Kontrak satu kerjaan usai, mencari kerjaan lain yang bisa seprofesi denganmu pun sudah kuusahakan, sayangnya kau tak berminat. Mungkin sedang sibuk tugas akhir, batinku. Biarlah, aku mencari kerja di tempat lain yang lebih berkah agar niatku kian mantap sakinah mawaddah wa rahmah, nyatanya ... asudahlah.
Ren, aku rindu kau yang dulu. Hangat, ceria, aneh, cempreng, cerewet ... tiba-tiba dingin, hening, hilang. Aku sudah cukup dingin, jangan ditambah dingin. Takut jika komunikasi kita membeku dan kini benar-benar terjadi.

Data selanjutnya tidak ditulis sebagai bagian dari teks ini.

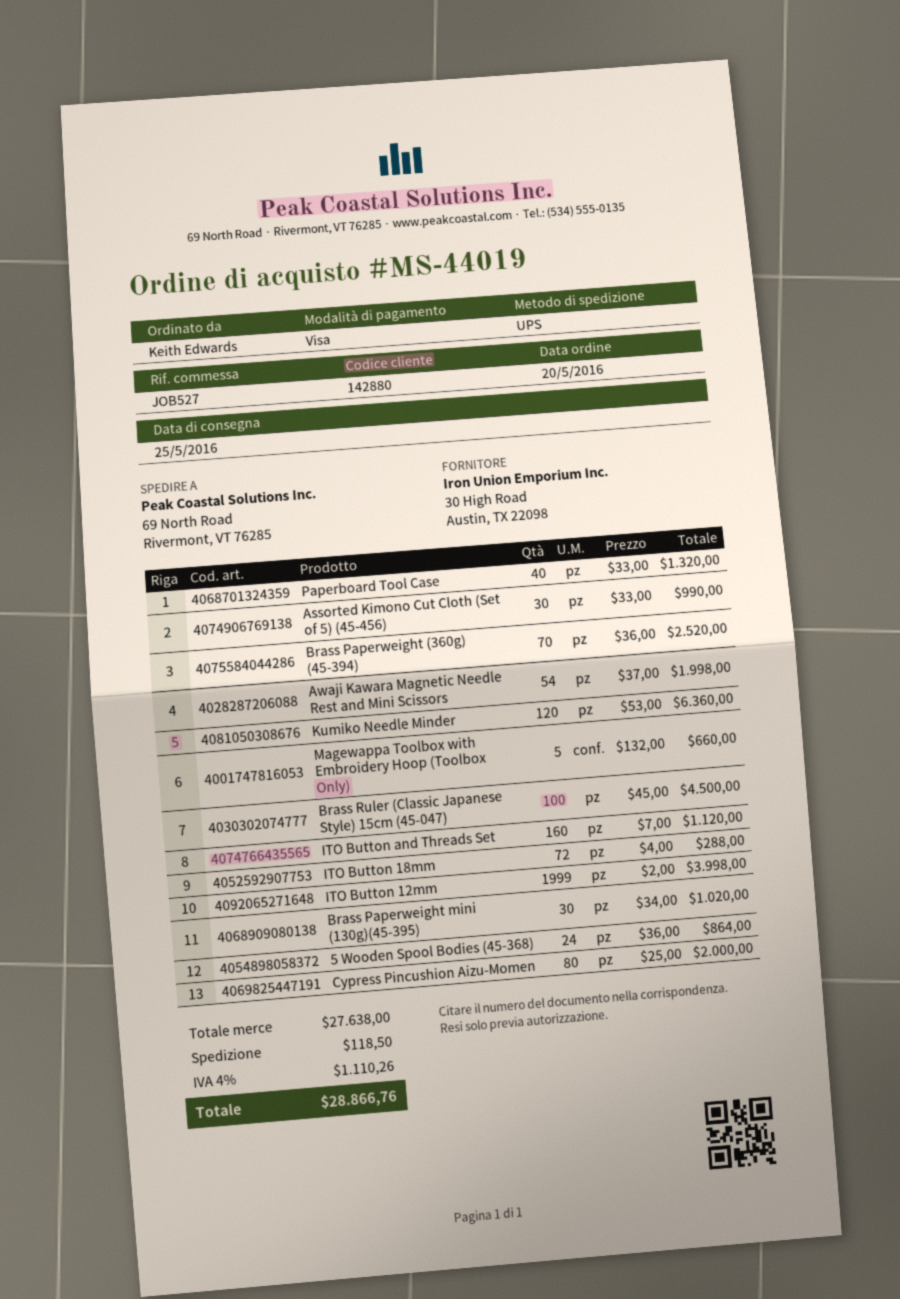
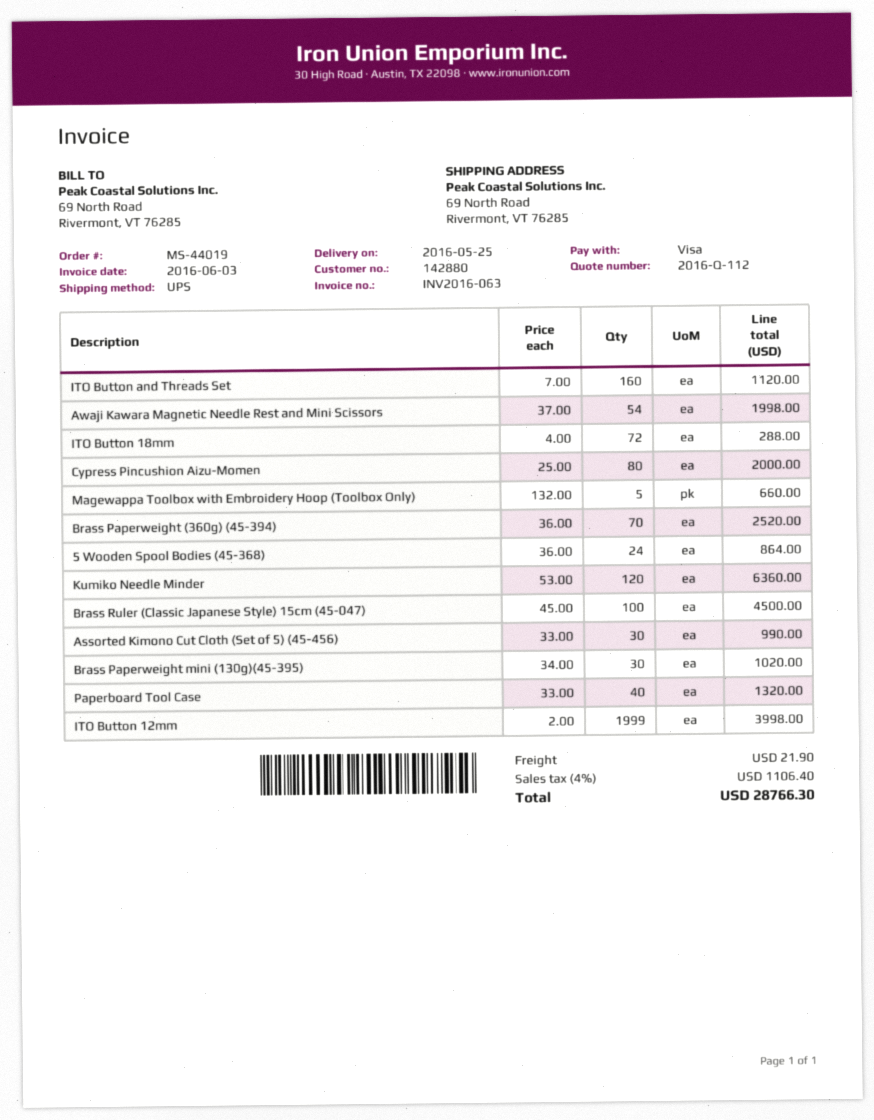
shipping: 118.50 -> 21.90
tax: 4% = 1110.26 -> 4% = 1106.40
total: 28866.76 -> 28766.30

Kliwon akhir tahun kemarin, rupanya menyakitkan tanpamu. Aku tersiksa oleh kerinduan, setiap bayangan yang kulihat senyummu, setiap tubuh dengan abaya hitam dan pashmina, kuyakini dirimu. Setiap alunan mahallul qiyam, kudengar suaramu dengan tetes air mata menganak sungai di pipimu, terlampau bening hingga kuyakini ada Tuhan di wajahmu. Setiap langkah perempuan, kukira langkahmu yang menggandengku menuju surga-Nya.
Kau tau? Di seluruh doaku semenjak kita bermajelis bersama, namamu tak pernah luput kusebut dalam doa. Seperti Kliwon terakhir saat sholat Jum'at di Pantura, aku merasa kau istri yang menunggu suaminya. Karenanya, di setiap khatib duduk di antara dua khutbah, namamu dan pahlawanmu menjadi alasan tanganku menengadah. Semoga Allah mengijabah. Nyatanya ... entahlah.
Kehampaan menyelimuti hari-hariku. Kosong. Aku terlalu nekat melanggar pintamu agar jangan main hati, meski hati-hati tetap saja upahnya patah hati. Pada hati yang paling patah, pada takdir aku menyerah dan mengaku kalah.